News you can use
Havre's university is working toward bringing one of its oldest buildings to life and turning it into a Multicultural Learning Center.
Last legislative session Montana State University-Northern was awarded the authority to raise $6 million to renovate Donaldson Hall, the second oldest building on Northern's campus and the oldest completely new building.
Chancellor Greg Kegel said he has a vision of creating a center that deals with a variety of cultures.
"When you think about the historical things that have occurred up here, especially with our Native American culture, and you look back into time, a lot of that is absolutely still preserved as it was hundreds of years ago," he said. "There are places here that are like no other place in the world."
The plan is to convert Donaldson Hall to a place which can display every type of culture, such as railroad, farming and ranching cultures, he said.
"People who come to Northern do come out of those little cultural sets, and once they get here they are immersed, and when they get immersed they are immersed in this diversity," he said.
He added that he wants the center to be a stage to put all the diversity at Northern into one place where people can learn about one another.

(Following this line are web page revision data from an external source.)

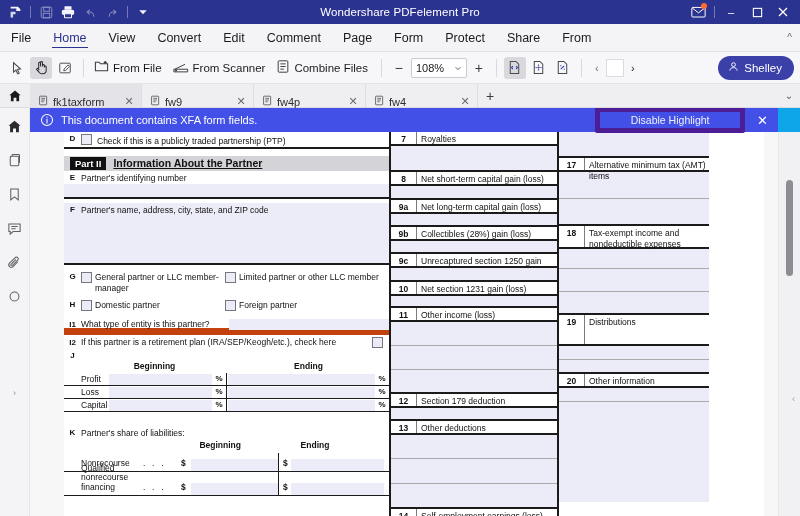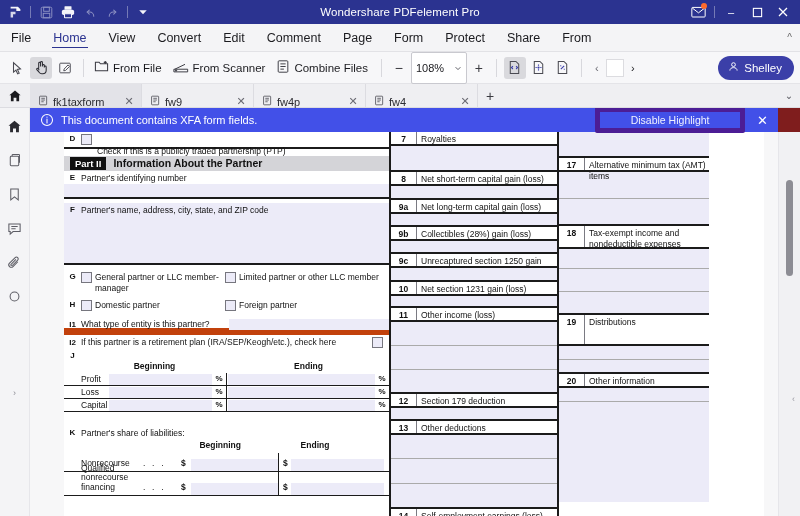--- a/index.html
+++ b/index.html
@@ -62,21 +62,21 @@
   .tool-btn {
     height: 22px; min-width: 22px; display: flex; align-items: center;
     justify-content: center; border-radius: 3px; color: #33343a; padding: 0 3px;
   }
   .tool-btn.sel { background: #d9d9dd; }
   .tool-label { display: flex; align-items: center; gap: 4px; font-size: 11.5px; color: #1b1b1f; padding: 0 6px 0 3px; height: 22px; }
   .vsep { width: 1px; height: 18px; background: #d8d8dd; margin: 0 5px; }
   .zoom-group { display: flex; align-items: center; gap: 2px; }
   .zoom-btn { width: 20px; height: 20px; display: flex; align-items: center; justify-content: center; font-size: 14px; color: #3a3a40; }
   .zoom-box {
-    width: 56px; height: 32px; border: 1px solid #c9c9cf; background: #fff;
+    width: 56px; height: 20px; border: 1px solid #c9c9cf; background: #fff;
     border-radius: 2px; display: flex; align-items: center; justify-content: space-between;
     padding: 0 4px; font-size: 11px; color: #1b1b1f;
   }
   .page-nav { display: flex; align-items: center; gap: 1px; }
   .page-box { width: 18px; height: 18px; background: #fff; border: 1px solid #dcdce0; }
   .arrow-btn { width: 16px; height: 20px; display: flex; align-items: center; justify-content: center; font-size: 11px; color: #6c6c74; }
   .arrow-btn.on { color: #1b1b1f; }
   .account-btn {
     margin-left: auto; height: 24px; background: #3b3fa8; color: #fff;
     border-radius: 12px; display: flex; align-items: center; gap: 5px;
@@ -104,21 +104,21 @@
   .body { flex: 1; display: flex; min-height: 0; position: relative; }
   .leftrail {
     width: 30px; background: #f4f4f6; flex: none;
     display: flex; flex-direction: column; align-items: center;
     padding-top: 8px; gap: 14px; border-right: 1px solid #e6e6ea;
     position: relative;
   }
   .rail-ico { width: 20px; height: 20px; display: flex; align-items: center; justify-content: center; color: #58585f; }
   .rail-expand { position: absolute; bottom: 118px; font-size: 9px; color: #8d8d95; }
 
-  .viewer { flex: 1; position: relative; background: #7f1d1d; overflow: hidden; min-width: 0; }
+  .viewer { flex: 1; position: relative; background: #0ea5e9; overflow: hidden; min-width: 0; }
 
   
   .xfa-bar {
     position: absolute; top: 0; left: 0; right: 22px; height: 24px;
     background: #4250e8; color: #fff; display: flex; align-items: center;
     padding: 0 6px 0 10px; font-size: 11px; z-index: 5;
   }
   .xfa-ico { width: 14px; height: 14px; margin-right: 7px; flex: none; }
   .xfa-btn {
     margin-left: auto; border: 5px solid #4c1d95; border-radius: 2px;
@@ -155,21 +155,21 @@
   .thin { border-bottom: 7px solid #c2410c; }
 
   .ltr { width: 17px; flex: none; font-weight: bold; font-size: 8px; text-align: center; padding-top: 2px; }
   .cb {
     width: 11px; height: 11px; border: 1px solid #76767e; background: #ecebf8;
     flex: none; display: inline-block;
   }
 
   .part2 {
     display: flex; align-items: center; height: 15px;
-    background: #d4d4d8; margin: 0 0 0 0;
+    background: #d4d4d8; margin: 0 0 0 0; text-decoration: underline;
   }
   .part2 .pnum {
     background: #111; color: #fff; font-weight: bold; font-size: 9.5px;
     padding: 1px 5px; margin-left: 6px;
   }
   .part2 .ptitle { font-weight: bold; font-size: 10.5px; margin-left: 7px; color: #111; }
 
   .cellrow { display: flex; border-bottom: 2px solid #1b1b1b; }
   .cnum { width: 26px; flex: none; text-align: center; font-weight: bold; font-size: 8.5px; padding-top: 2px; border-right: 1px solid #7a7a82;}
   .clab { flex: 1; padding: 2px 0 0 4px; font-size: 8.5px; }
@@ -468,21 +468,21 @@
         <div class="page">
           <div class="k1">
 
             <div class="colL">
 
               <div class="frow" style="height:17px;border-bottom:2px solid #1b1b1b;">
                 <div class="ltr">D</div>
                 <div style="width:16px;padding-top:2px;">
                   <span class="cb"></span>
                 </div>
-                <div style="padding-top:14px;">Check if this is a publicly traded partnership (PTP)</div>
+                <div style="padding-top:4px;">Check if this is a publicly traded partnership (PTP)</div>
               </div>
 
               <div style="height:7px;background:#fff;"></div>
 
               <div class="part2">
                 <span class="pnum">Part II</span>
                 <span class="ptitle">Information About the Partner</span>
               </div>
 
               <div class="frow" style="height:13px;">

"I'm really intrigued by that," he said.
Northern is also uniquely placed in a location which history is well preserved, he said. He added that north-central Montana is one of the few places left in the world where people can still find teepee rings, burial grounds and dinosaur fossils, all within a short distance of Northern.
For the last 15 years, universities, such as the University Of Notre Dame, have brought students to the region to do different activities, Kegel said. He added that last summer a group of Notre Dame students and a group of Northern students were able to work together on site doing research.
"We have these things that nobody else has," he said, adding that it attracts people from across the country and from across the globe.
He said that for the moment Northern is not considering offering any additional classes for paleontology or archaeology to its students once the learning center is completed, rather keeping it as more of a place of activity for students.
"We don't know right now," he said. "We are in that phase of what would work the very best. We know that we got something; we don't know exactly what it is."
The multicultural center would also have a museum aspect, he said. The building would be full of different displays, which would be open to the public. He added people would have the ability to read, see and experience how other people live.
"It would be like a Smithsonian of the cultures of this region," he said. "... That's the diversity part that you want. Everybody to feel like we are all part of it."
He added that making everyone feel like they are part of something bigger is one of the main goals for a university.
Kegel said that he also suspects when the renovation is complete the Museum of Northern Plains Indians, now in the Vande Bogart Library, would be moved and incorporated into the new building.
He added that if Northern was able to raise the $6 million for the building, the university would have a wide range of things they could accomplish. He said that fundraising has begun.
He said he is speaking with some different foundations who work with these kinds of projects and is trying to see what will work best for Northern's needs. He said the project has a number of different prongs, such as the building, which needs serious work on the infrastructure, and what groups the new building could attract.
"The building deserves it," Kegel said. "It's a prominent icon of the campus as well as the community, so I've got to figure out a way to bring it back to life."
"And I'm an opportunist," he added. "What we don't want to be is 'we could of, should of,' we want to be 'we could and we will.'"
The building has some complexity to it, he said. It already has dorm space, common quarters, bathrooms and kitchens. He added that getting the building back to being usable as well as establishing the Multicultural Learning Center also goes with his main objective of stabilizing enrollment at Northern and making it more attractive to students.
"Anything that is positive for the university is positive for the city and the region," Kegel said.